Sunday, March 30, 2025

Genre Spotlight 25: Diagonal Chains (Puzzles 267 and 268)

Quick post today.  As of writing this, my PhD defense is two (2) days away.  By the time this post is live, I'll most likely be a doctor!  Or something. (Edit: whoops, I forgot to schedule this post for Thursday!  So, uh, you're getting these puzzles slightly in advance.  Tomorrow's post has been moved back as a result.)

On an unrelated note, most of my puzzle energy has been spent preparing for this year's Logic Puzzle Open.  If you're in the United States and would like to meet with other puzzle peeps at MIT in a month, feel free to swing on by!  Several of us have been hard at work preparing for the event, and while we may be slightly tight on time, we'll guarantee a good time or your money back.  (Spoilers: the event is free.)

With that said, on to our regularly scheduled Content.  Today's genre is "Diagonal Chains", a type originating in the Innovatives round at WPC 2019.

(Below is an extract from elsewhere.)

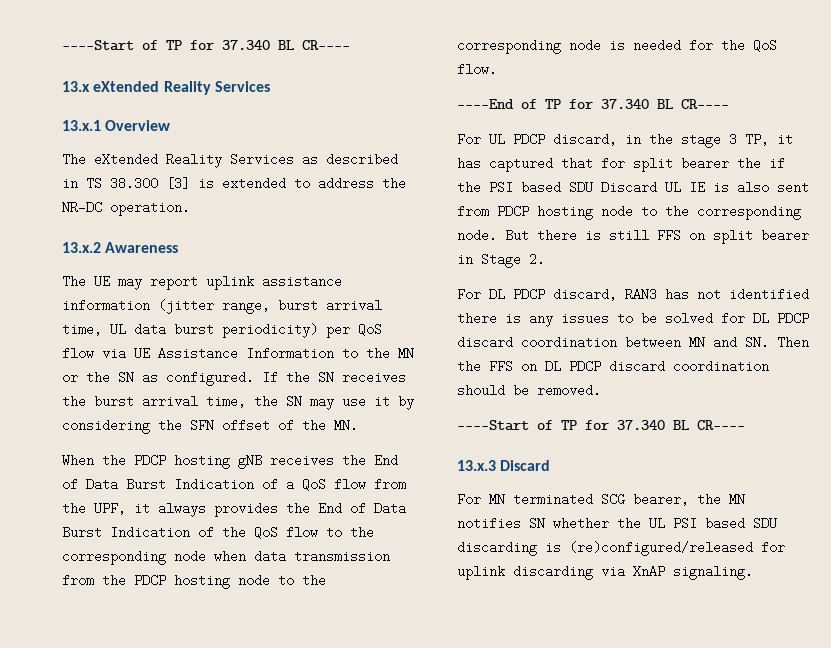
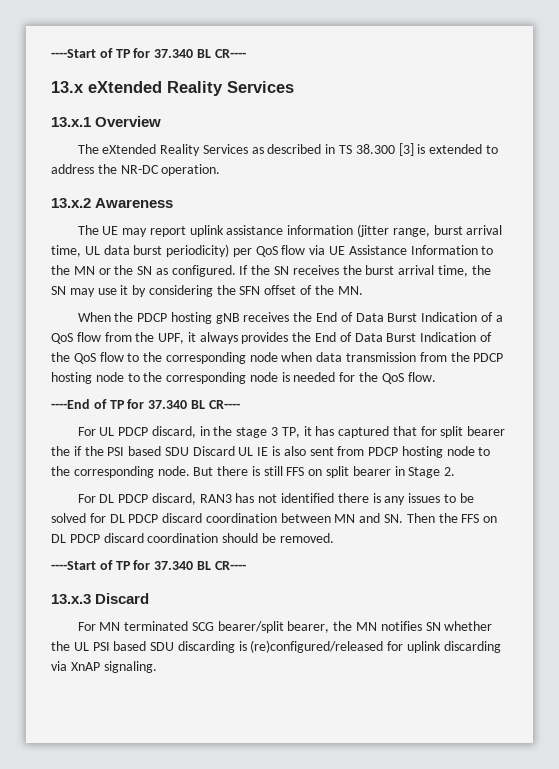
- For MN terminated SCG bearer, the MN notifies SN whether the UL PSI based SDU discarding is (re)configured/released for uplink discarding via XnAP signaling.
+ For MN terminated SCG bearer/split bearer, the MN notifies SN whether the UL PSI based SDU discarding is (re)configured/released for uplink discarding via XnAP signaling.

Rules: Shade some cells to create diagonal chains. Shaded cells cannot be orthogonally adjacent, and no shaded cell can touch more than two other shaded cells diagonally. Furthermore, there can be no 'loops' of shaded cells – in other words, each group of diagonally connected cells must have at least one shaded cell with less than two diagonally touching shaded neighbors.

Cells with numbers cannot be shaded.  The numbers indicate the sum of the lengths of all such chains where at least one shaded cell is horizontally, vertically or diagonally neighboring to the numbered cell.

          

The first puzzle is designed to be introductory, while the second is more meaty.  Be careful about the diagonal adjacency rule; it's often easy to miss when solving.